Provide nothing except how many lines of the data contain the word "text".

---- The data

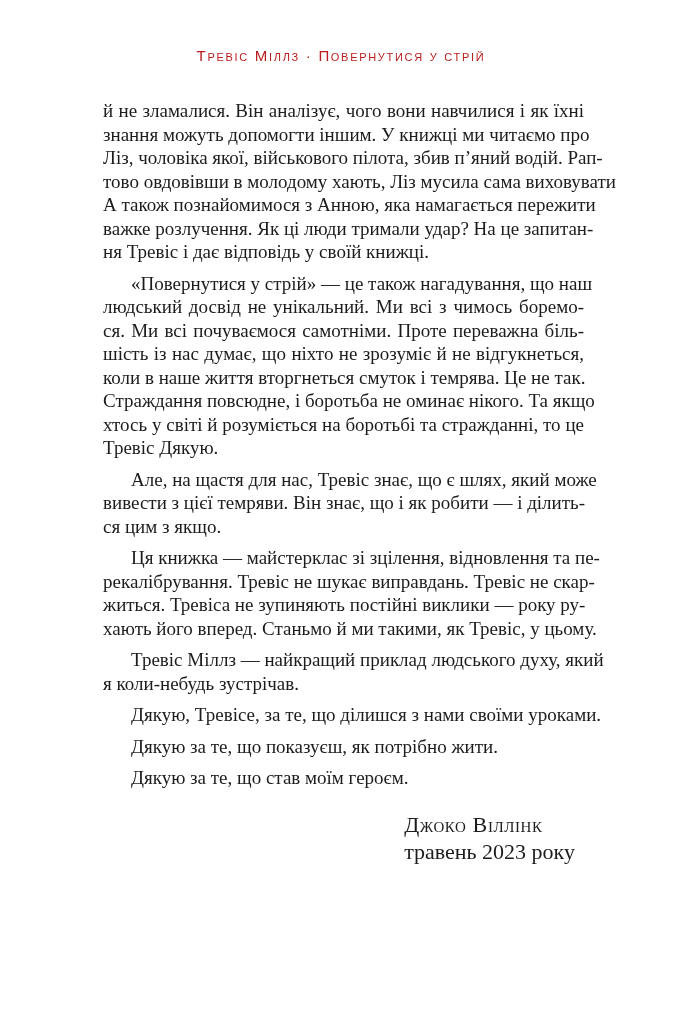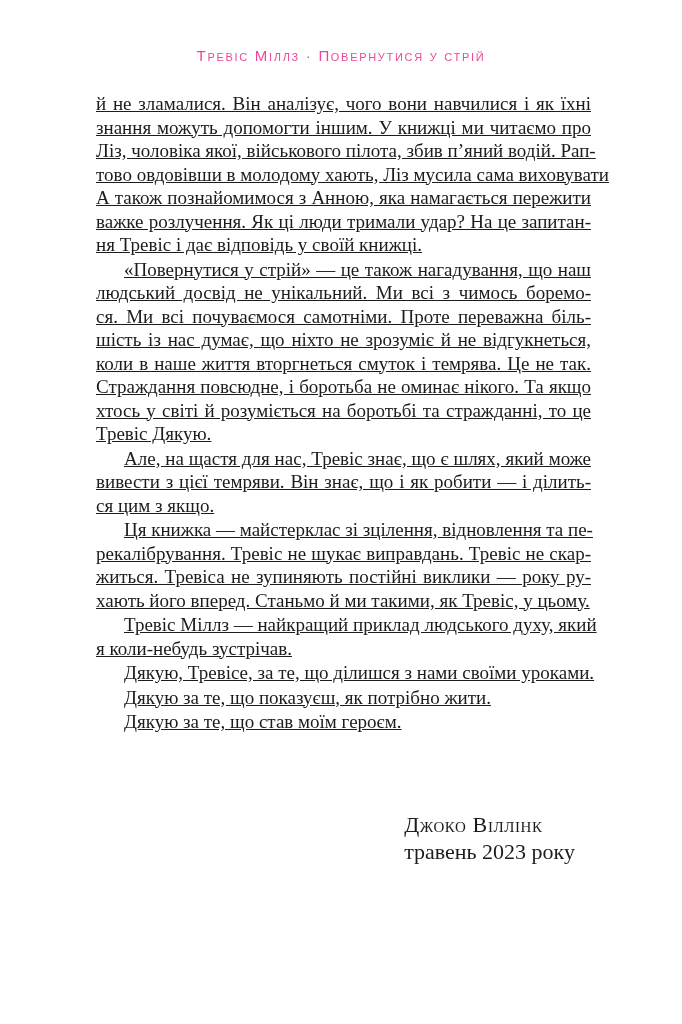--- a/index.html
+++ b/index.html
@@ -27,7 +27,7 @@
     font-variant: small-caps;
     font-size: 15px;
     letter-spacing: 1.7px;
-    color: #ec4899;
+    color: #b91c1c;
   }
   .page-body {
     position: absolute;

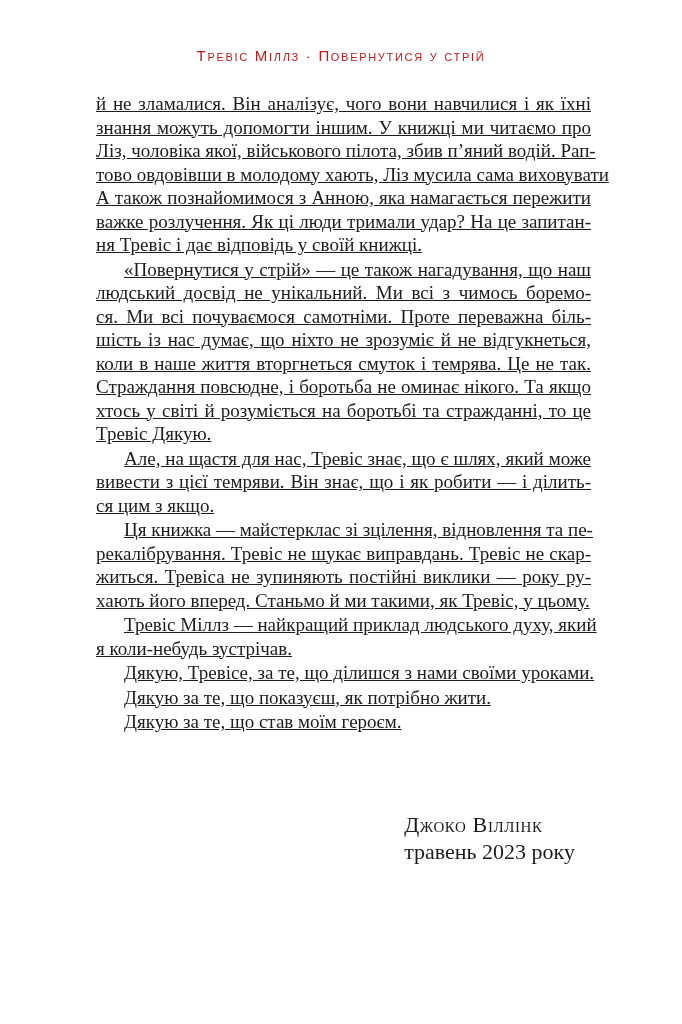--- a/index.html
+++ b/index.html
@@ -38,8 +38,7 @@
     line-height: 23.5px;
   }
   .para {
-    margin: 1px;
-    text-decoration: underline;
+    margin: 8px;
   }
   .line {
     text-align: justify;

--------

= Exercise response =
2